Work order >> Report, from the records below, every line where the word "supabase" appears.

Materials provided >>
*** Block opens ***
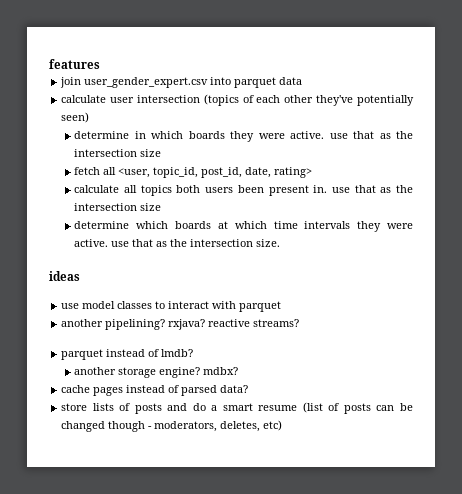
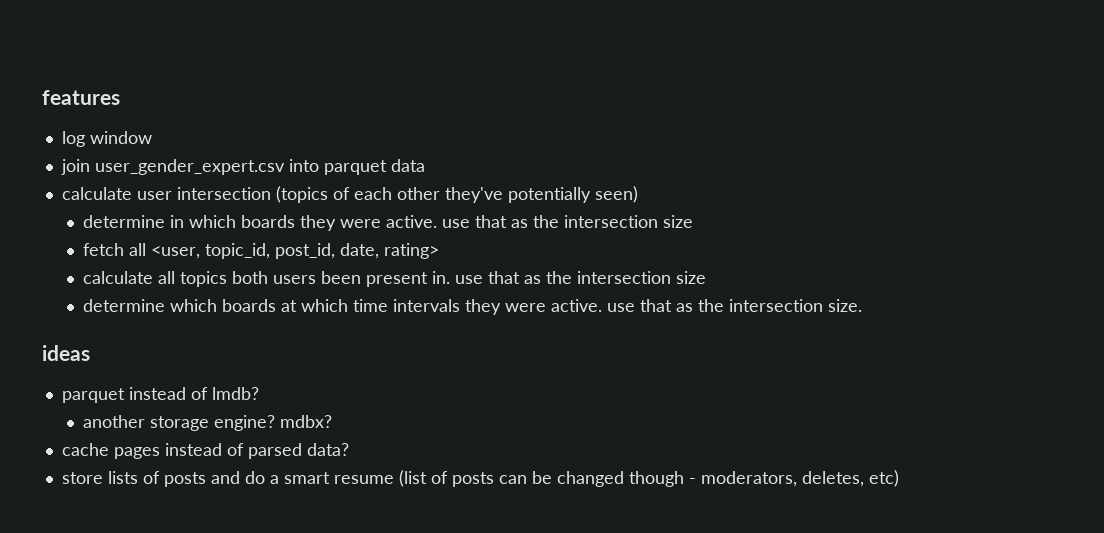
(100, 64) none -> [61,131,152,147] // log window
[61,301,282,312] [61,319,300,330] // use model classes to interact with parquet // another pipelining? rxjava? reactive streams? -> (90, 353) none

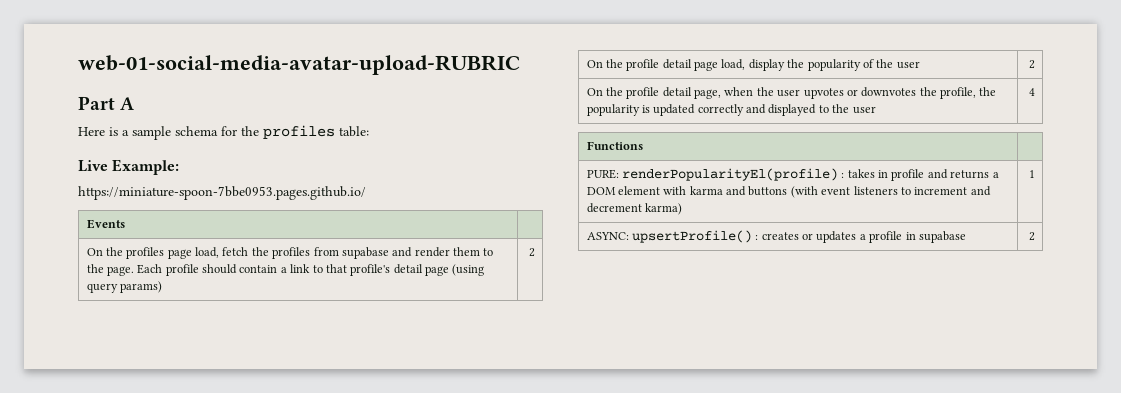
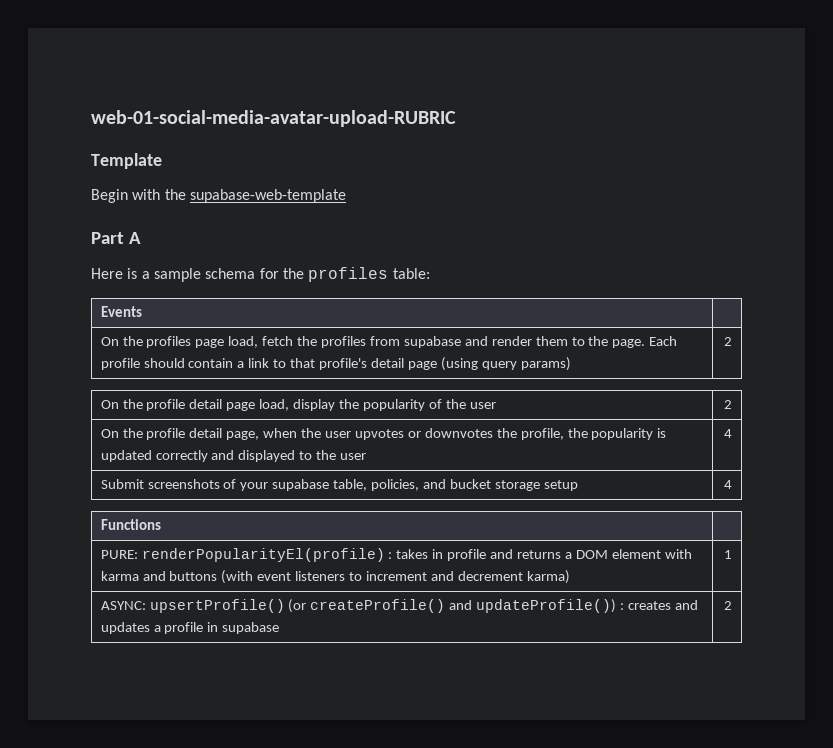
(521, 65) none -> [91,153,162,169] [91,189,346,203] // Template // Begin with the supabase-web-template
[78,159,180,175] [78,186,366,200] // Live Example: // https://miniature-spoon-7bbe0953.pages.github.io/ -> (430, 273) none
(1035, 92) none -> [100,479,578,491] [724,480,733,489] // Submit screenshots of your supabase table, policies, and bucket storage setup | 4
(752, 236) none -> [288,599,617,613] (or createProfile() and updateProfile())
[802,233,814,240] or -> [674,600,698,610] and

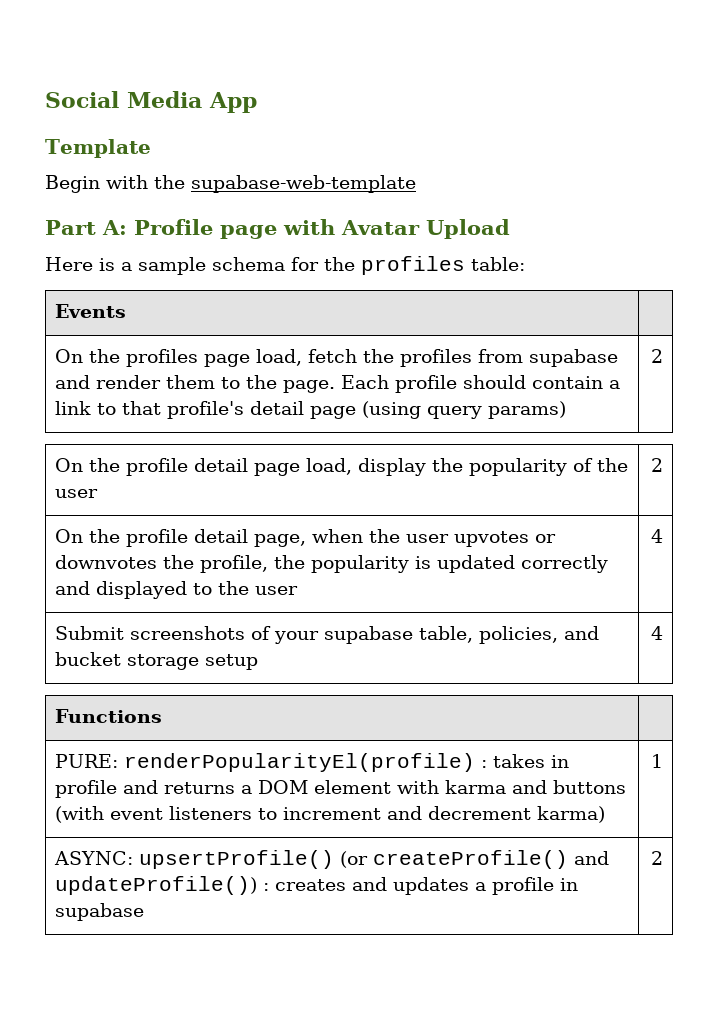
[91,110,456,127] web-01-social-media-avatar-upload-RUBRIC -> [45,91,257,113] Social Media App
[128,232,141,244] A -> [102,219,510,239] A: Profile page with Avatar Upload

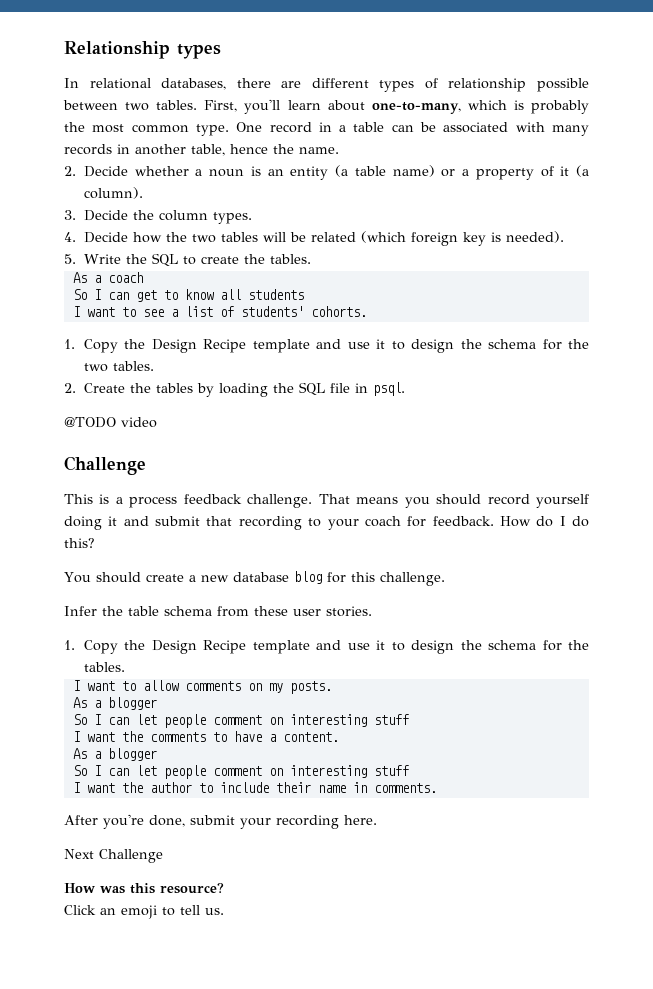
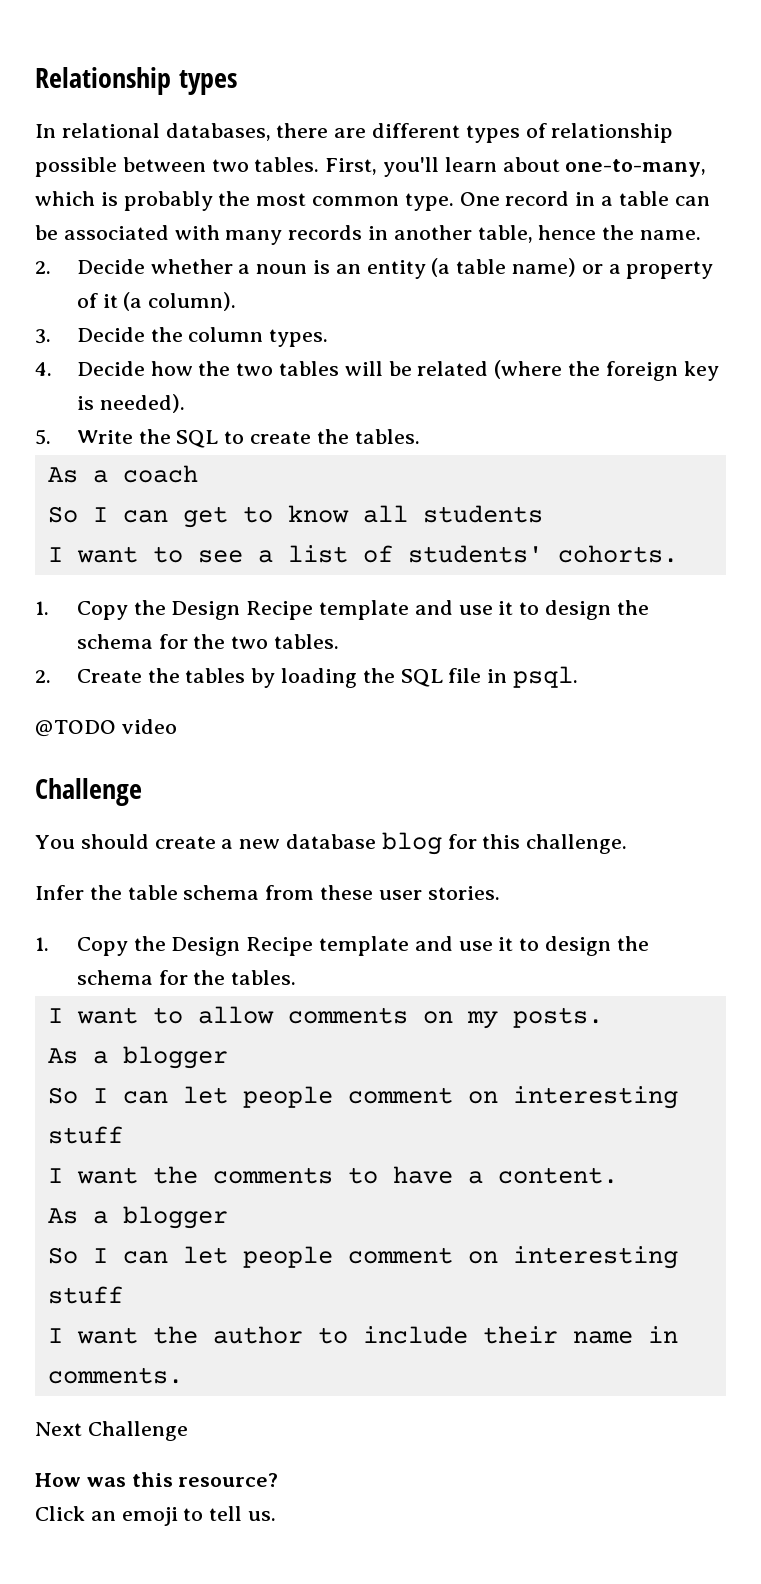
[360,231,406,243] (which -> [494,360,600,379] (where the
[64,494,589,508] [64,516,589,530] [64,538,95,548] // This is a process feedback challenge. That means you should record yourself doing it and submit that recording to your coach for feedback. How do I do this? -> (142, 792) none
[64,814,377,829] // After you're done, submit your recording here. -> (183, 1375) none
*** Block closes ***
Answer section >>
(521, 65) none -> [91,153,162,169] [91,189,346,203] // Template // Begin with the supabase-web-template
(1035, 92) none -> [100,479,578,491] [724,480,733,489] // Submit screenshots of your supabase table, policies, and bucket storage setup | 4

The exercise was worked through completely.